> Aim of the exercise:
Output the data below exactly, images excluded.

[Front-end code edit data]
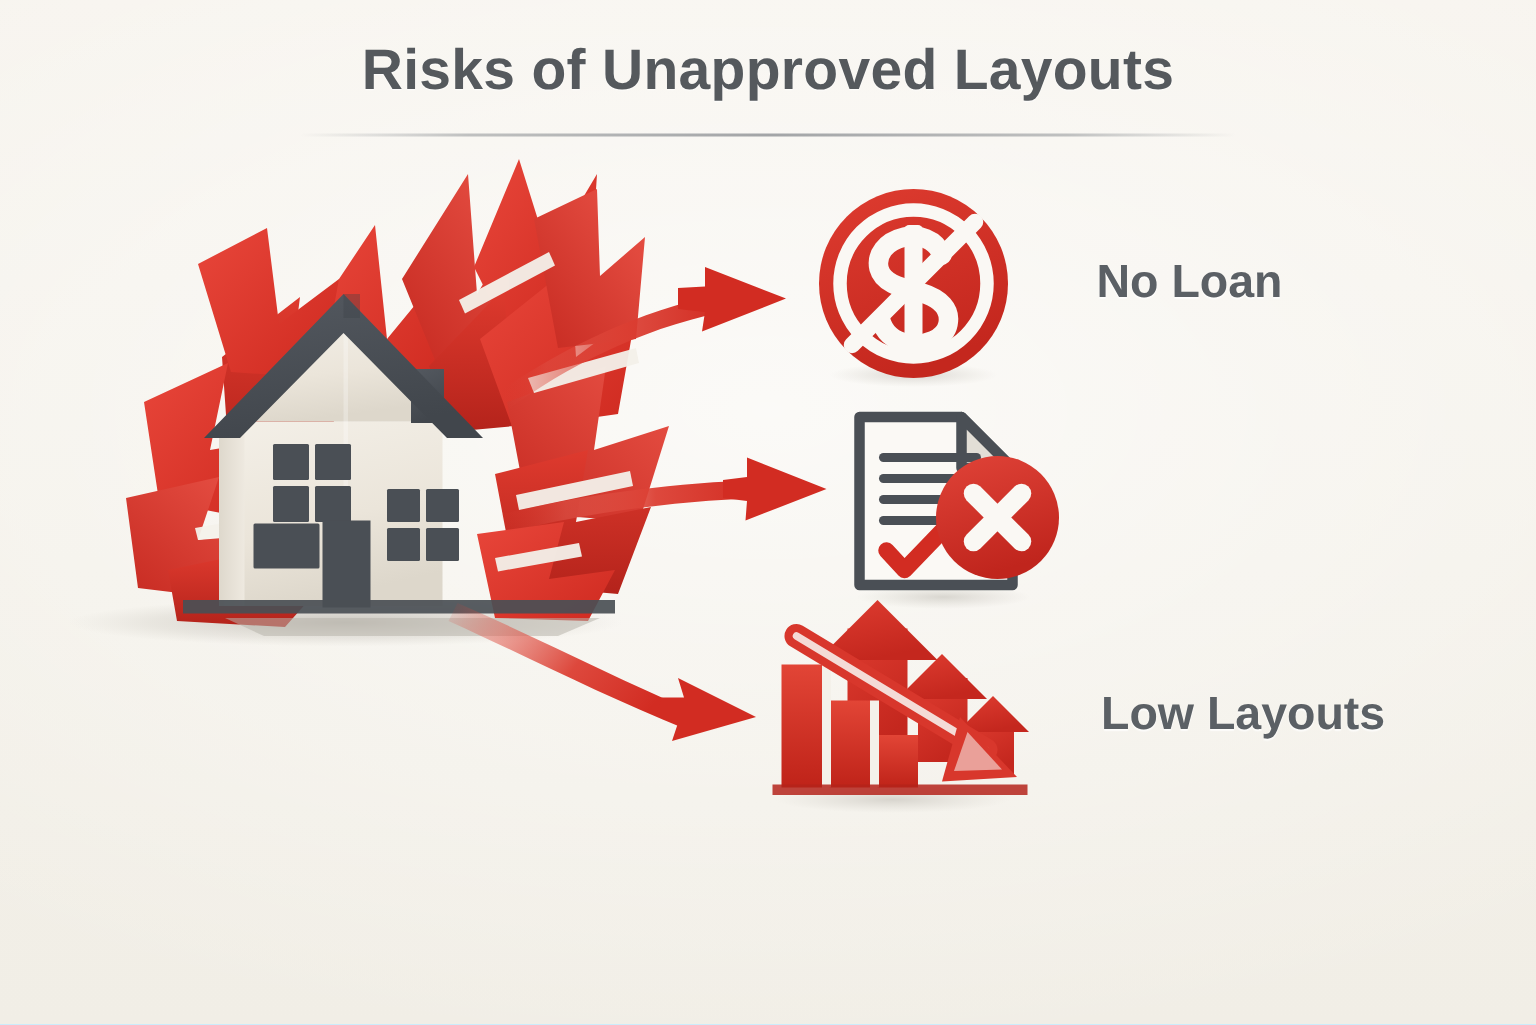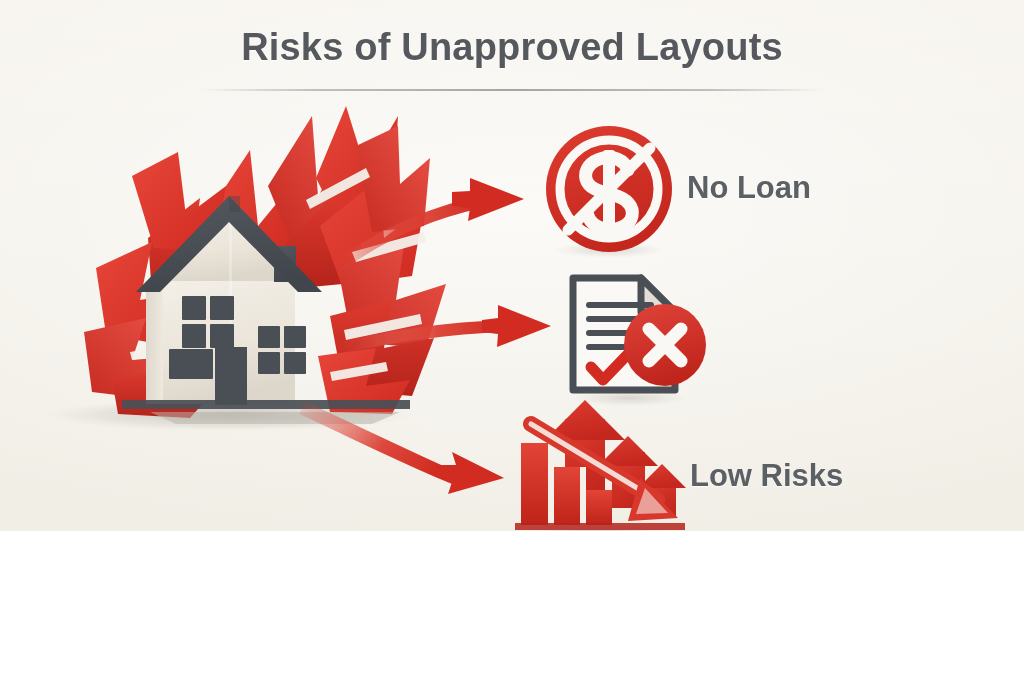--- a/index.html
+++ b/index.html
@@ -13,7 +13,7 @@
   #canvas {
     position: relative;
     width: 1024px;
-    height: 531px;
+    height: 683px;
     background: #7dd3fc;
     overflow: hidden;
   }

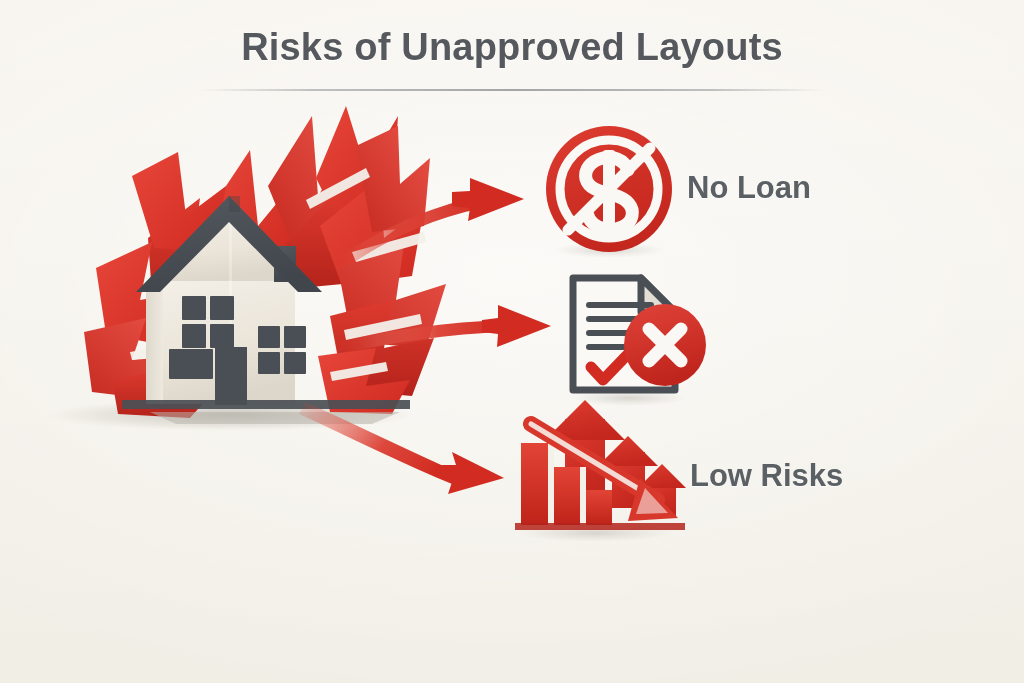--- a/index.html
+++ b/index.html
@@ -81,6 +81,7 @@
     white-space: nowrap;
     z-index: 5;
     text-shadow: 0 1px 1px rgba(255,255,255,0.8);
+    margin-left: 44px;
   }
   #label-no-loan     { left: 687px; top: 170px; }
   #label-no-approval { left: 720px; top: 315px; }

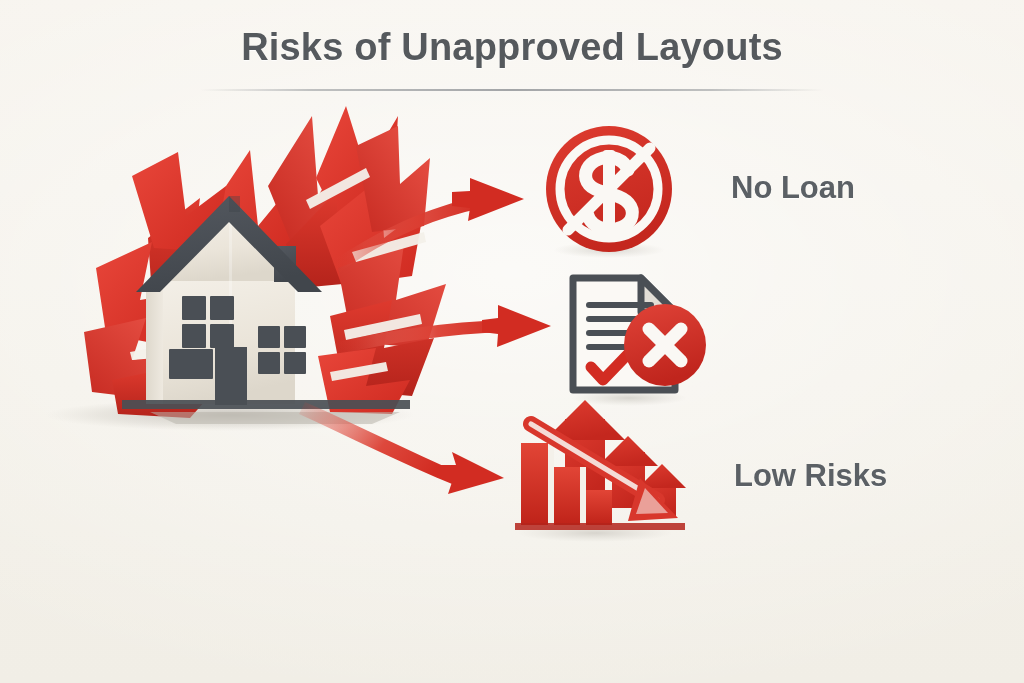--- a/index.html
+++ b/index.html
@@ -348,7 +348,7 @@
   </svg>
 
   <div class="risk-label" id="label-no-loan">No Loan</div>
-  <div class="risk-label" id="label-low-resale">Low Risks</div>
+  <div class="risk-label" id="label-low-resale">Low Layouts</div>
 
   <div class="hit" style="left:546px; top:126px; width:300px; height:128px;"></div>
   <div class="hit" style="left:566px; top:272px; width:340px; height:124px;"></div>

> Task answer:
--- a/index.html
+++ b/index.html
@@ -13,7 +13,7 @@
   #canvas {
     position: relative;
     width: 1024px;
-    height: 531px;
+    height: 683px;
     background: #7dd3fc;
     overflow: hidden;
   }

--- a/index.html
+++ b/index.html
@@ -81,6 +81,7 @@
     white-space: nowrap;
     z-index: 5;
     text-shadow: 0 1px 1px rgba(255,255,255,0.8);
+    margin-left: 44px;
   }
   #label-no-loan     { left: 687px; top: 170px; }
   #label-no-approval { left: 720px; top: 315px; }

--- a/index.html
+++ b/index.html
@@ -348,7 +348,7 @@
   </svg>
 
   <div class="risk-label" id="label-no-loan">No Loan</div>
-  <div class="risk-label" id="label-low-resale">Low Risks</div>
+  <div class="risk-label" id="label-low-resale">Low Layouts</div>
 
   <div class="hit" style="left:546px; top:126px; width:300px; height:128px;"></div>
   <div class="hit" style="left:566px; top:272px; width:340px; height:124px;"></div>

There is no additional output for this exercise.